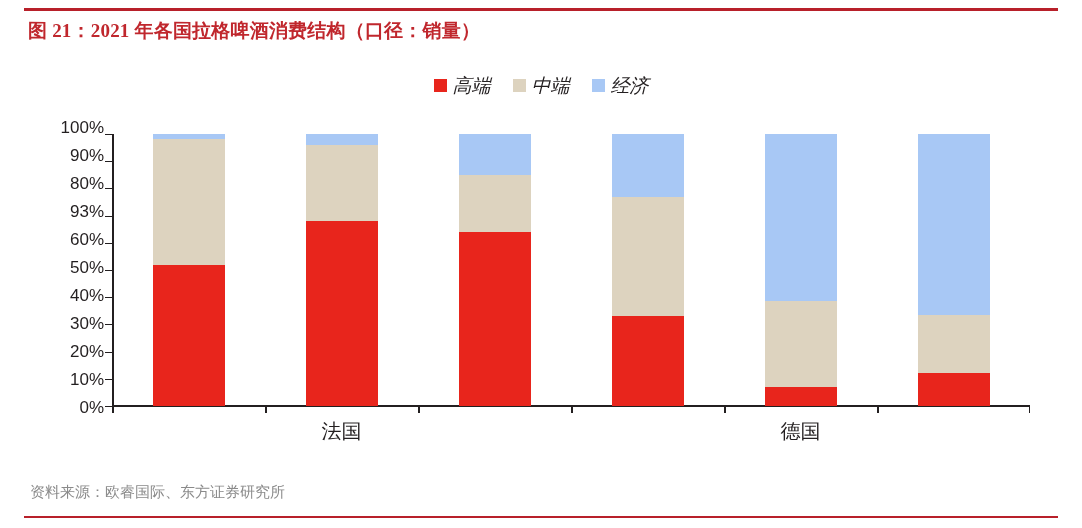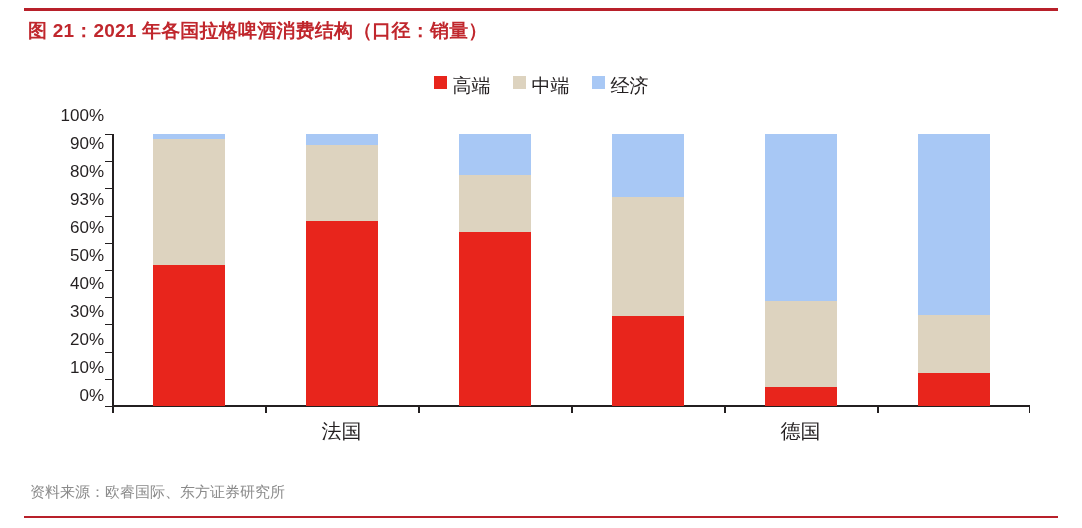"图 21：2021 年各国拉格啤酒消费结构（口径：销量）" .title { font-family: none -> Liberation Serif, serif }
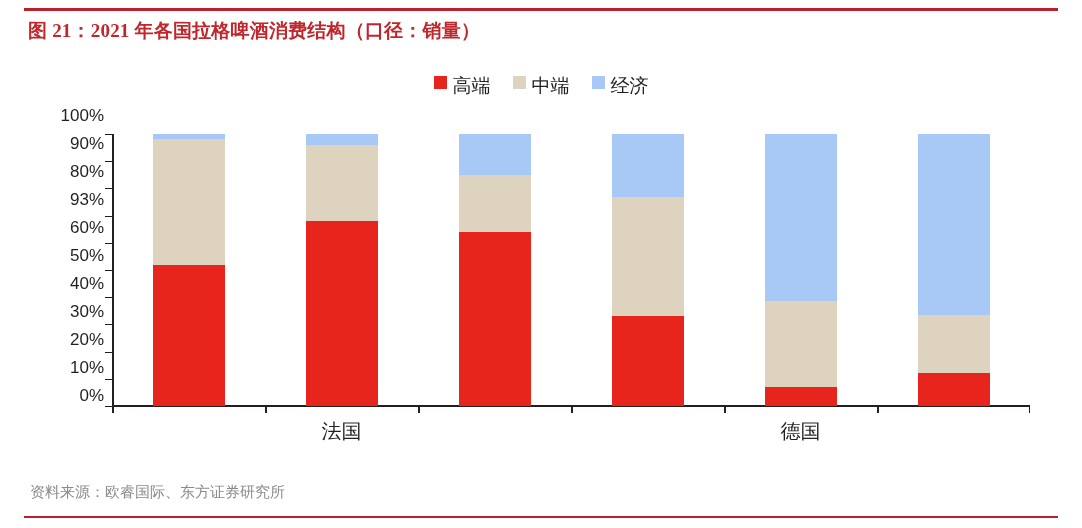"高端" .legend-item { align-items: flex-start -> center; font-style: none -> italic }
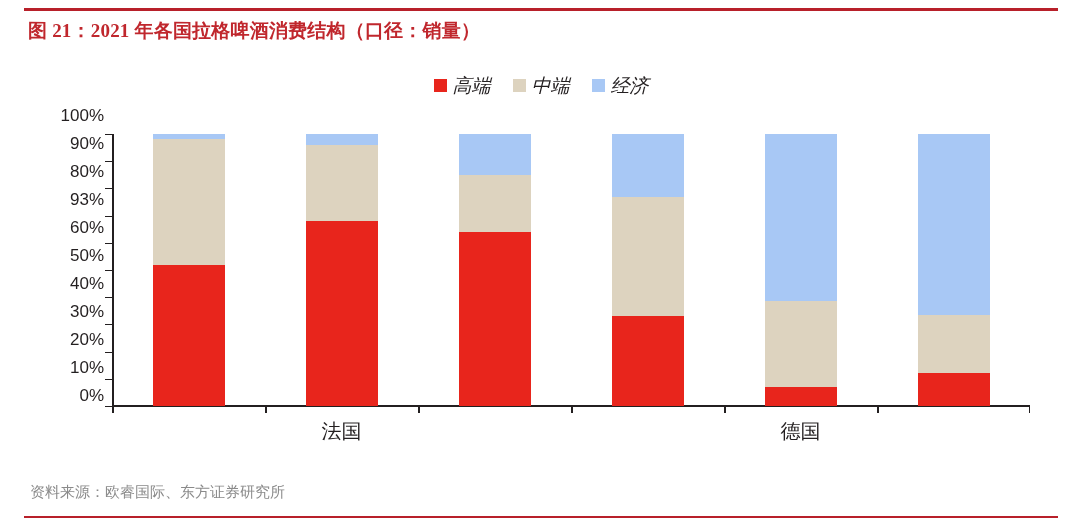"100%" .axis-labels { top: 116px -> 128px }
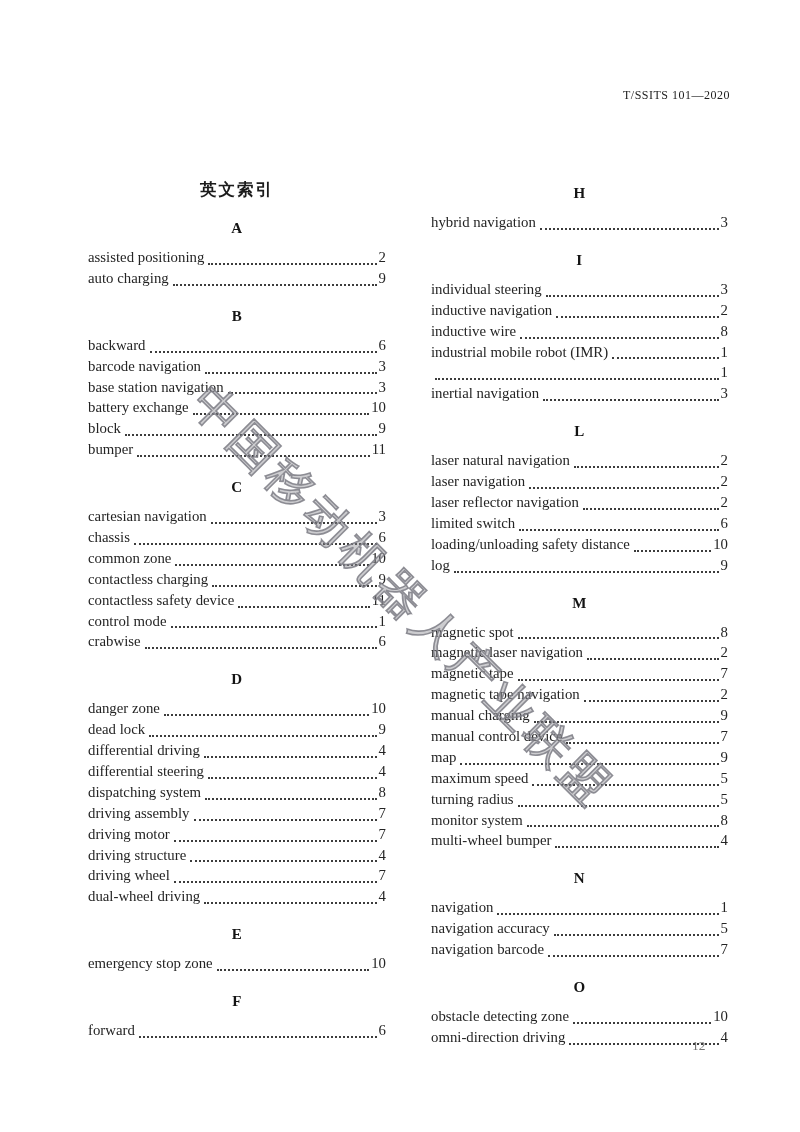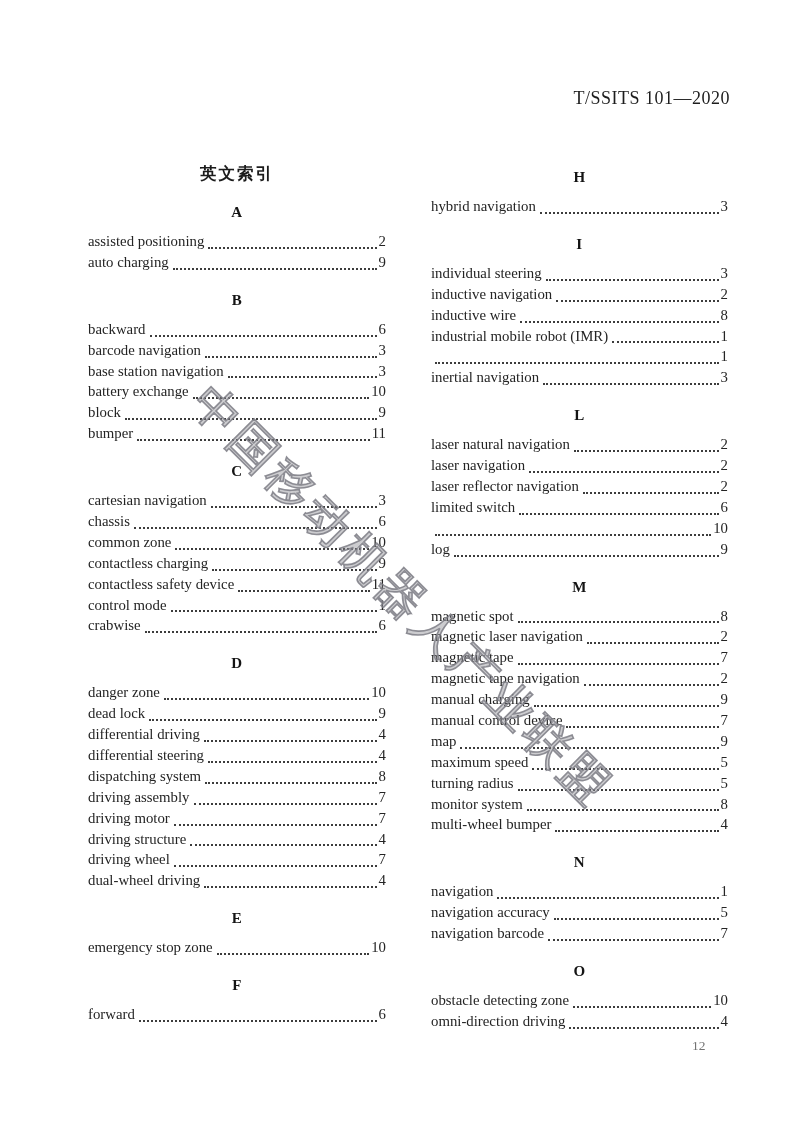"T/SSITS 101—2020" .header-right { font-size: 18px -> 12px }
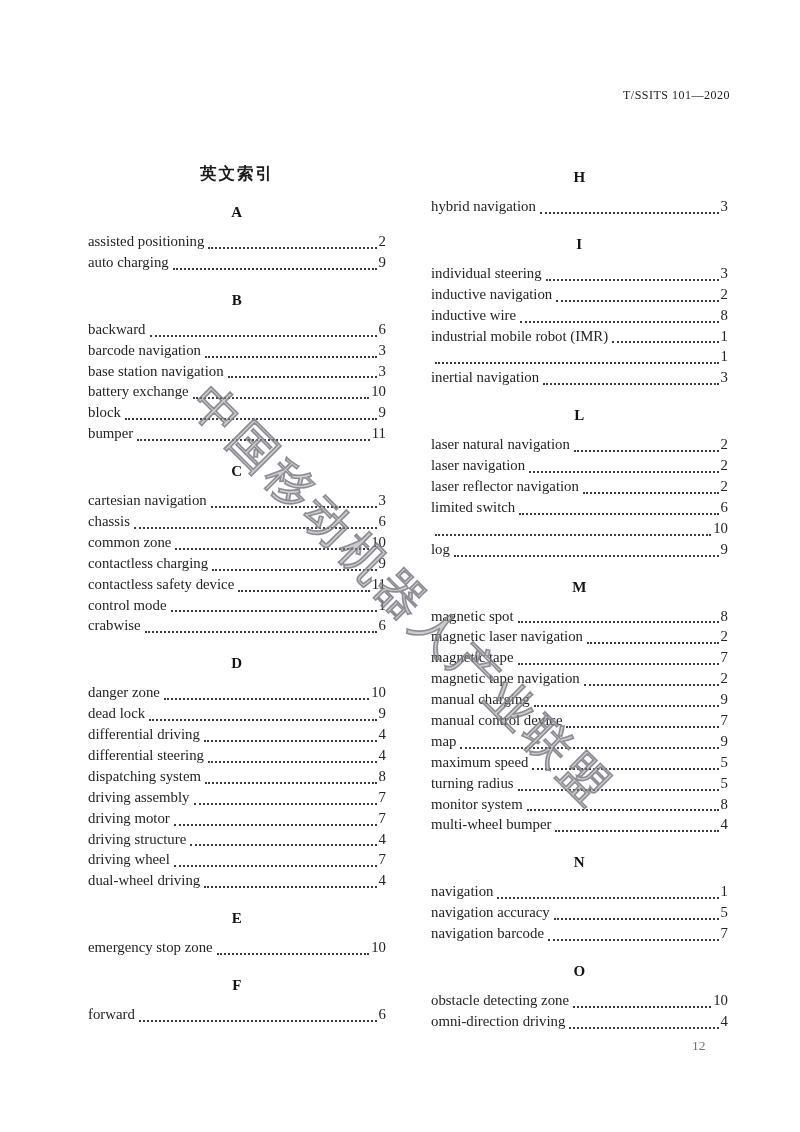"英文索引" .column { margin-top: none -> 16px }
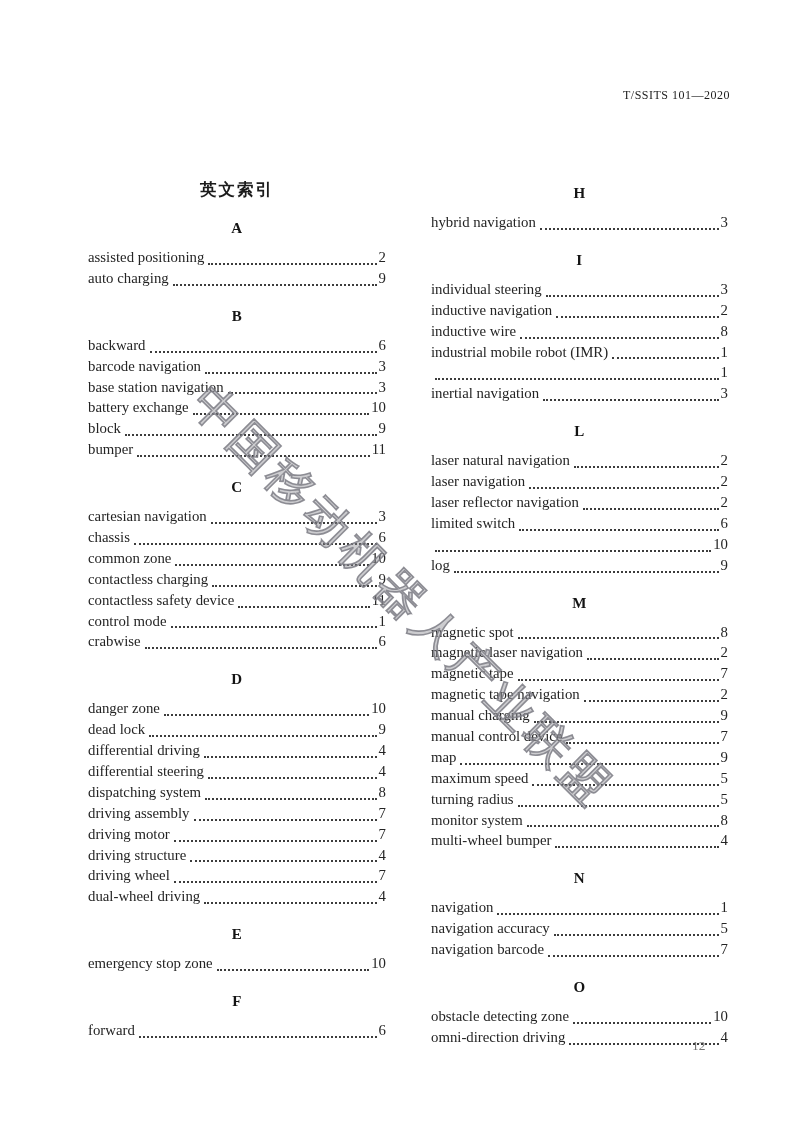"loading/unloading safety distance" span.term { html: none -> <span>loading/unloading safety distance</span> }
──────────
> _Exercise_: With the pictures left out, please output each line from the one containing "margin-top: none ->" through the end of the entries, exactly as it is.

> _Solution_:
"英文索引" .column { margin-top: none -> 16px }
"loading/unloading safety distance" span.term { html: none -> <span>loading/unloading safety distance</span> }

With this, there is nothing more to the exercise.